Step 706: based on the accuracy obtained in step 704b, a discriminator D is calculated_BAnd based on the calculated losses, updating the generator model G using a back propagation algorithm_ABThe model parameters of (1).

Step 707: based on the difference between the false A-domain source frame and reference frame and the real A-domain source frame and reference frameCalculation generator model G_ABAnd based on the calculated losses, updating the generator model G using a back propagation algorithm_ABThe model parameters of (1).

Here, it should be noted that the execution order of step 705, step 706, and step 707 is interchangeable, and the present invention is not limited in this embodiment, for example, the execution order is the order in which step 706, step 705, and step 707 are sequentially executed.

In practical application, the training of each model in the second part of the image processing model is the same as the training process principle of the first part, and details are not repeated here.

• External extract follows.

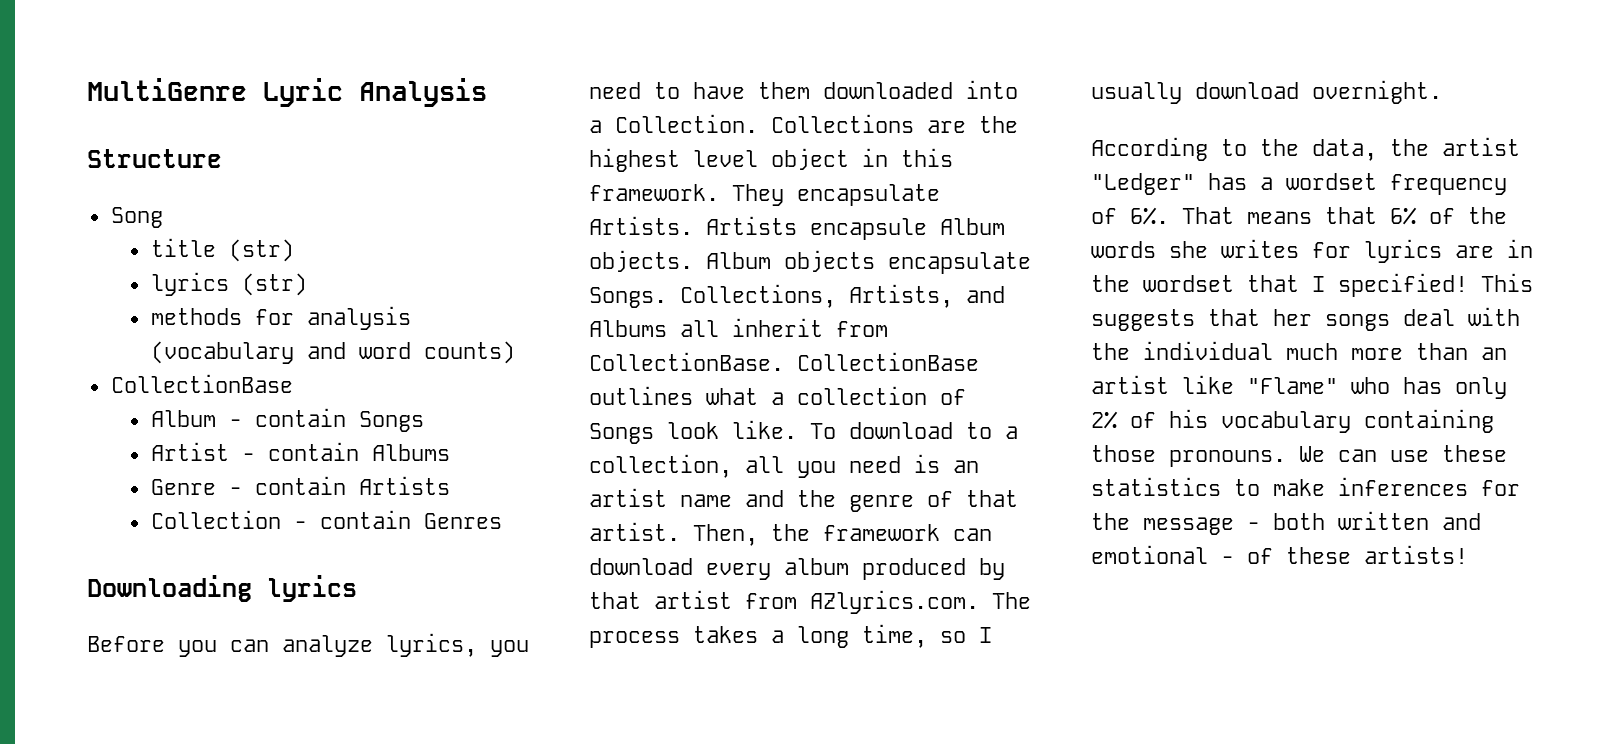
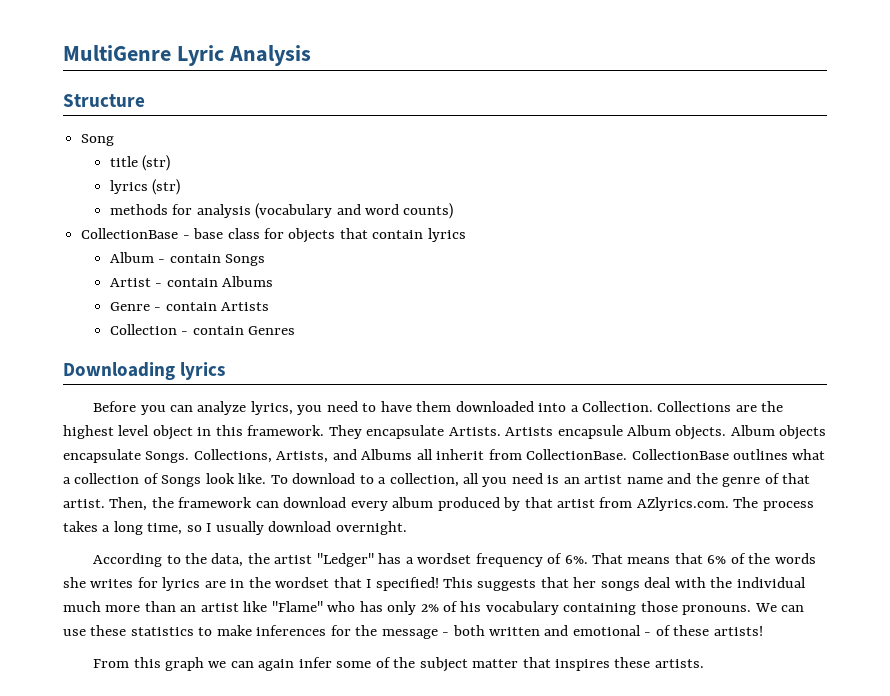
(293, 383) none -> [182,228,466,243] - base class for objects that contain lyrics
(1468, 554) none -> [93,657,704,672] // From this graph we can again infer some of the subject matter that inspires these artists.

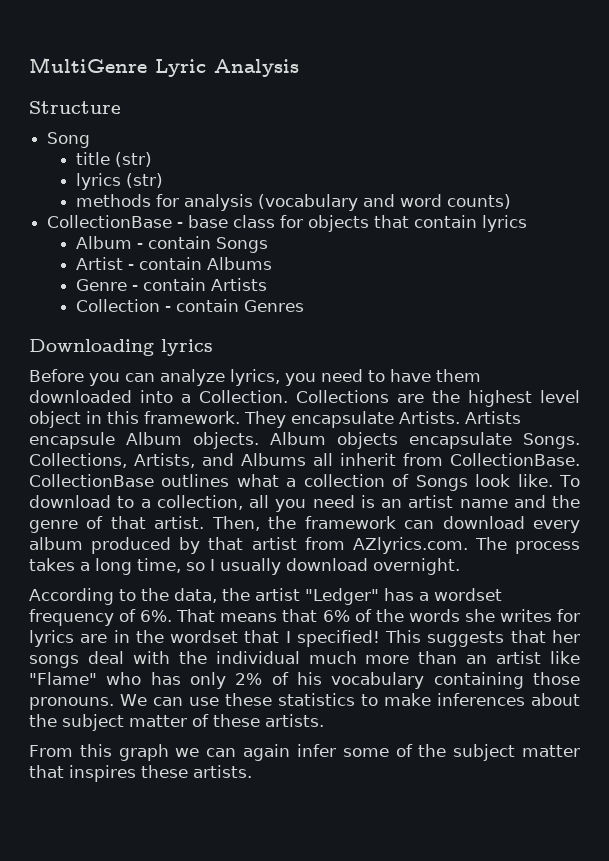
[330,625,652,639] for the message - both written and emotional - -> [530,693,580,706] [29,714,187,731] about the subject matter
[713,626,763,636] artists! -> [265,714,324,727] artists.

In practical application, for the trained image processing model, the generator model G included in the image processing model can be utilized_ABPerforming a migration and transformation of the source domain image to the target domain, e.g. inputting the reference frame image and the source frame image of the source domain into the generator model G_ABBy means of the generator model G_ABPerforming feature fusion and image conversion on the reference frame image and the source frame image of the source domain to obtain a reference frame image and a source frame image of a corresponding target domain, and training to obtain a generator model G_ABThe converted reference frame image and source frame image corresponding to the target domain still maintain the relative relationship of the color mode between the reference frame image and source frame image of the source domain under the condition that the image content is not distorted, and the conversion accuracy is high compared with the real reference frame image and source frame image of the target domain.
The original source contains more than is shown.